1. A par das múltiplas
questões que se tem vindo a deparar à Região Autónoma dos Açores com o
processo mesmo da sua Autonomia político-administrativa, às quais importa dar
respostas cada vez mais prontas e eficazes na medida em que constituem outros
tantos desafios às instituições e aos agentes pessoais da vida açoriana – e
cuja pertinência conjuntural reclama imediata
análise e revisão do sistema,
práticas e valores estabelecidos no Arquipélago (e afinal em todo o País!) –,
existem outros núcleos de constante expressão e universal significação que,
embora intrinsecamente relacionados com os primeiros, de algum modo os
ultrapassam, entretecendo uma espécie de horizonte
de consciência permanente que diz respeito à essência da verdade do homem e
ao seu fundamental estatuto social e ético.
– Assim, de entre esses recorrentes sinais dos tempos, que são
afinal outros tantos lugares críticos
da vida comunitária, há que dar relevo aos fenómenos da Pobreza.
2. Regiões de Pobreza, em áreas mais ou menos circunscritas do
tecido sociológico, são todos aqueles espaços aonde uma qualquer real indigência representa alienação ou privação daquilo que é
minimamente necessário para uma vida
humana digna.
– Todavia e de facto a Pobreza
não se reveste de uma só feição, nem é representável apenas a partir de parâmetros
mais ou menos estanques, existindo efectivamente muitas e tantas formas de carência humana grave quantas as esferas,
múltiplas, hierarquizadas e diferenciadas de actividade, condição ou dimensão
da existência.
E assim nenhuma forma de Pobreza
é politicamente inocente ou
eticamente neutra, tal como nenhum
pobre – antes e quase sempre um empobrecido
ou um explorado... – é uma fatalidade
advinda da pura natureza das coisas
sociais, ou um produto de ordem social (e muito menos metafísica!) abstractamente determinada.

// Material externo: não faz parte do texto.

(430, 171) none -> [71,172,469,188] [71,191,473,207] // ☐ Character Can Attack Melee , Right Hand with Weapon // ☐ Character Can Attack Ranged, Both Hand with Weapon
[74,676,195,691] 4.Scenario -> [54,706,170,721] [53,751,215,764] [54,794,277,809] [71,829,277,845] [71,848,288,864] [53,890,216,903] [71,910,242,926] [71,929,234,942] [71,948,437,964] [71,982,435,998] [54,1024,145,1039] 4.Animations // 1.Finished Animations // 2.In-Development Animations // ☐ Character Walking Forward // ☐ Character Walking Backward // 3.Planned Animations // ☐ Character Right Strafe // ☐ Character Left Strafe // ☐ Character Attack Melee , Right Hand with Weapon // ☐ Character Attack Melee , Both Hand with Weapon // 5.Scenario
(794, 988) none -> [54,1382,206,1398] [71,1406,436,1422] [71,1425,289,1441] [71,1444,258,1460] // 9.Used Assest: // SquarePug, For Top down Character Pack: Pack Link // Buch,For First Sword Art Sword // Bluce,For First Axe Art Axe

Mas a procura de compreensão das causas da Pobreza, único processo legítimo para um consistente
e coerente acompanhamento de empenhadas tentativas de contra ela lutar e tentar
debelá-la – construindo alternativas
superadoras daqueles que são quadros estruturais
geradores não só de Pobreza quanto de Injustiça... –, é sempre algo inseparável de uma percepção da realidade
cujas categorias de Razão e de Sensibilidade se afirmam e se enraízam em valores não-cousistas nem coisificados
de consciência e de eticidade, aliás radicalmente
confluentes e mutuamente implicados
nos patrimónios da natureza espiritual, social e material do Homem e da
história da sua Humanidade!
3. Entre nós – e porque há regiões
dentro da Região –, a uma visão globalística e meramente estatística, é
pois necessário juntar uma diferenciação
concreta, tal como a uma suposta e
ilusória unicidade de interesses, afinal
mistificadora das disparidades classistas, das prioridades sociais e amiúde até
da própria “assistência social” (quase sempre por anulações, conflito ou inversão
de interesse e ideologia...), haverá que conceber, contrapor e accionar uma
acção política, laboral, económica, social e cultural que tenha como base de sustentação sistemática e
sistémica – como propunha em 1971 a doutrina da Octagesima Adveniens (Carta Apostólica de Paulo VI por ocasião do
80.º Aniversário da Encíclica Rerum
Novarum) – “um esquema de sociedade, coerente nos meios concretos que
escolhe e na sua inspiração, a qual deve alimentar-se numa concepção plena da
vocação do homem e das suas diferentes expressões sociais”.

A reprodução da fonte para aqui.